This one hurts. Not just the New York Mets and their fans, but all Major League Baseball, lost a legend today with the passing of Ralph Kiner in his California home with his family by his side.
Kiner lived his 91 years to his fullest as a Hall of Fame slugger followed by a 52-year broadcast career with the Mets. This is a man who hung around with Frank Sinatra, Bing Crosby and Bob Hope, and dated Elizabeth Taylor.
On and off the field, Kiner was a star, one who inspired and drew awe, but of his traits and skills, perhaps his greatest was his humility and ability to connect with his adoring fans on a basic, human level.
“Losing Ralph is like losing a member of the family,’’ said Mets broadcaster Howie Rose, perhaps saying it best. “His warmth, humility and sense of humor will be missed. I’ll always treasure being able to share a broadcast booth with a Hall of Famer in every sense of the word.’’
Numbers are numbers, and Kiner’s were most impressive, beginning with leading the National League in homers in each of his first seven years in the majors. He averaged a homer every 14.1 at-bats and over 100 RBI a season.
However, those are numbers, which don’t accurately measure his impact.
Bud Selig called him “a player ahead of his time.’’
In a statement, the Pirates, for whom he starred, said: “Ralph was one of the greatest players to ever wear a Pirates uniform and was a tireless ambassador for the game of baseball. He was a treasured member of the Pittsburgh community during his seven years with the Pirates.’’
Tom Seaver called him “a jewel,’’ while Mets owner Fred Wilpon said: “Ralph Kiner was one of the most beloved people in Mets history – an original Met and extraordinary gentleman. … He was one of a kind.’’
Mets fans grew to know, and love Kiner, as a broadcaster. He, along with Bob Murphy and Lindsey Nelson, were their original broadcast team. Kiner carved out a niche for himself as host of “Kiner’s Korner,’’ the postgame show where players reveled in talking with Kiner and getting gift certificates and $100 checks.
Kiner became known for his stories and malaprops, once saying, “if Casey Stengel were alive today he’d be spinning in his grave.’’
Not just stories, but Kiner loved to talk hitting, often, in the days before specialized hitting coaches, talking with the younger Mets.
“One September afternoon in 1969, I asked him to come and feed balls through the pitching machine,’’ recalled Ron Swoboda. “We talked for about an hour. He gave me tips on holding the bat. That night I had the greatest night of my career.’’
That night, Sept. 15, Swoboda hit a pair of two-run homers off Steve Carlton in a 4-3 victory. That night, Carlton struck out 19 Mets.

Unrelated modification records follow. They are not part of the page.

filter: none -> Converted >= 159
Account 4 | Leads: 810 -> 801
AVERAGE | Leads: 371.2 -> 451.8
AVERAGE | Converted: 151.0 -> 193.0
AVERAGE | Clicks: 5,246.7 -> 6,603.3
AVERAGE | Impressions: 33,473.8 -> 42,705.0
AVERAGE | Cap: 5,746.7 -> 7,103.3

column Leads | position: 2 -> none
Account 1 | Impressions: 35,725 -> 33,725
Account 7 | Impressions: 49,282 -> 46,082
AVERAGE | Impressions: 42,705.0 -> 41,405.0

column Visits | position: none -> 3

I have had several opportunities to talk with Kiner while covering the Mets. Once in spring training, Kiner spoke to a group of reporters for about 15 minutes. I had a couple of extra questions and wanted to grab him for a few more moments.
Forty-five minutes later, Ralph and I were still talking in the Mets’ dugout in Port St. Lucie. He was a joy.

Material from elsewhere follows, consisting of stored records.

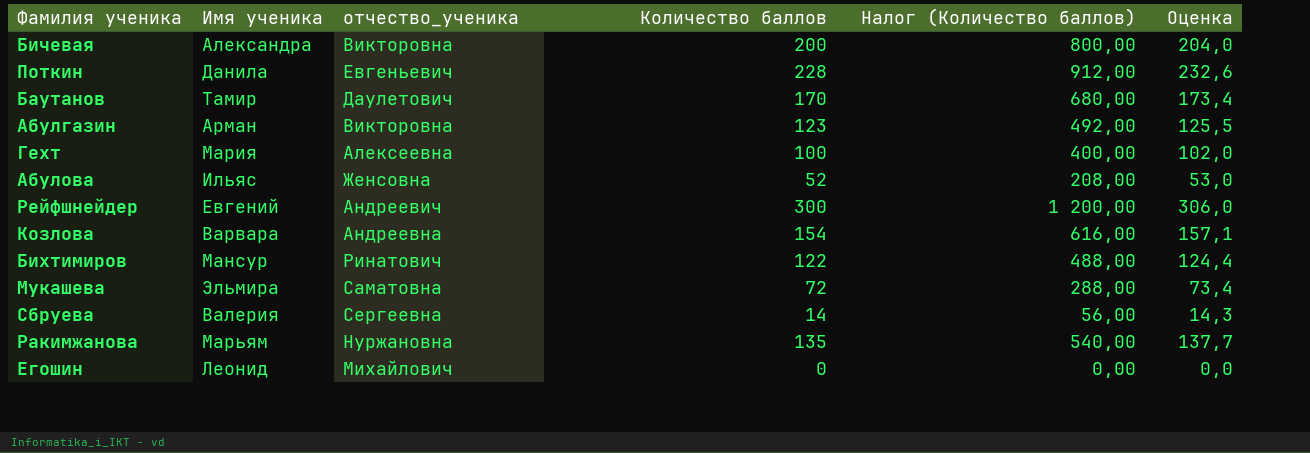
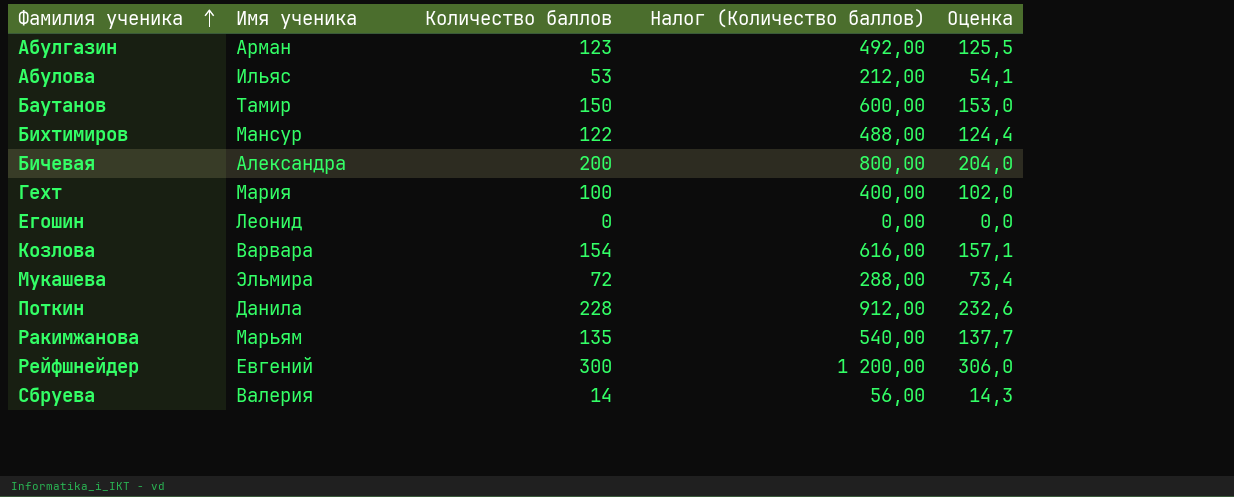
row order: none -> Фамилия ученика ascending
column отчество_ученика | position: 3 -> none
Абулова | Количество баллов: 52 -> 53
Абулова | Налог (Количество баллов): 208,00 -> 212,00
Абулова | Оценка: 53,0 -> 54,1
Баутанов | Количество баллов: 170 -> 150
Баутанов | Налог (Количество баллов): 680,00 -> 600,00
Баутанов | Оценка: 173,4 -> 153,0

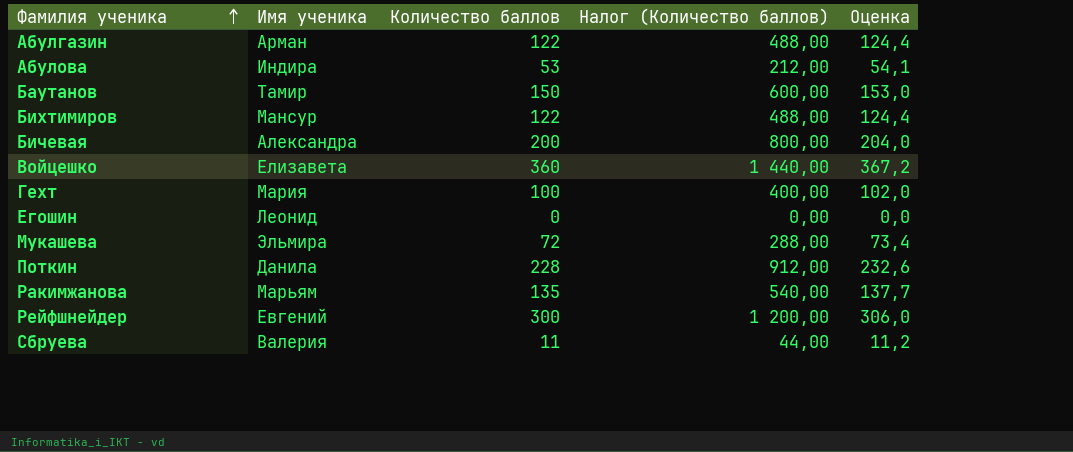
row Козлова: Варвара | 154 | 616,00 | 157,1 -> none
Абулгазин | Количество баллов: 123 -> 122
Абулгазин | Налог (Количество баллов): 492,00 -> 488,00
Абулгазин | Оценка: 125,5 -> 124,4
Абулова | Имя ученика: Ильяс -> Индира
row Войцешко: none -> Елизавета | 360 | 1 440,00 | 367,2
Сбруева | Количество баллов: 14 -> 11
Сбруева | Налог (Количество баллов): 56,00 -> 44,00
Сбруева | Оценка: 14,3 -> 11,2

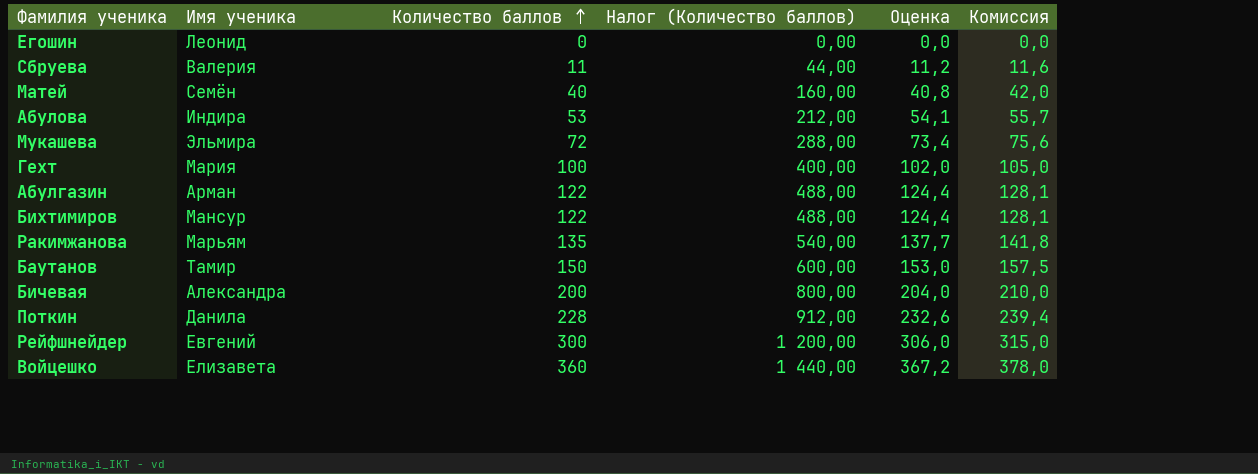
row order: Фамилия ученика ascending -> Количество баллов ascending
column Комиссия | formula: none -> [Количество баллов] * 1,05
row Матей: none -> Семён | 40 | 160,00 | 40,8 | 42,0

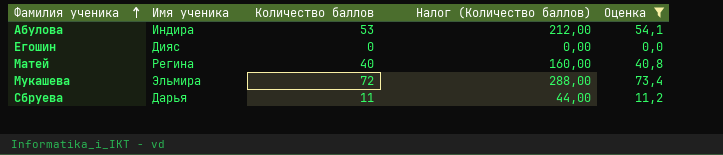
filter: none -> Оценка <= 73,4
row order: Количество баллов ascending -> Фамилия ученика ascending
column Комиссия | formula: [Количество баллов] * 1,05 -> none
Егошин | Имя ученика: Леонид -> Дияс
Матей | Имя ученика: Семён -> Регина
Сбруева | Имя ученика: Валерия -> Дарья

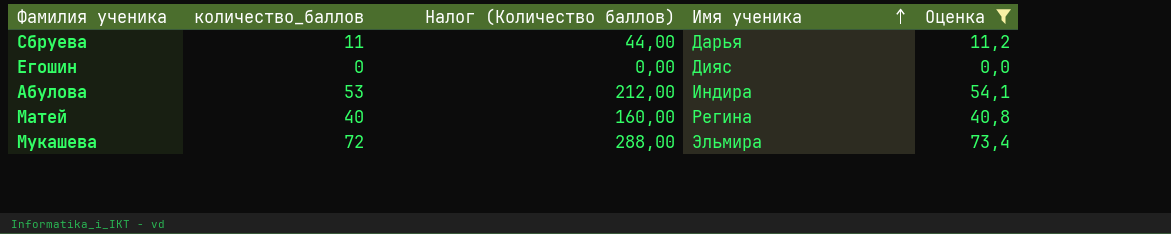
row order: Фамилия ученика ascending -> Имя ученика ascending
column name: Количество баллов -> количество_баллов
column Имя ученика | position: 2 -> 4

However, that wasn’t the first time Ralph was so generous with his time with me.
As a college intern working for the Houston Astros, I had the opportunity to do stats for the Mets broadcast crew of Ralph, Murphy and Nelson for a weekend series. I don’t remember if he said anything humorous that weekend. What I do remember was he was gracious, warm and friendly. I was a college intern and this man was in the Hall of Fame and dated Liz Taylor.
Still, he was genuine, and as Howie Rose said, treated everyone like they were family. I had a chance that weekend to learn first hand what thousands of New Yorkers already knew: Ralph Kiner was a gem.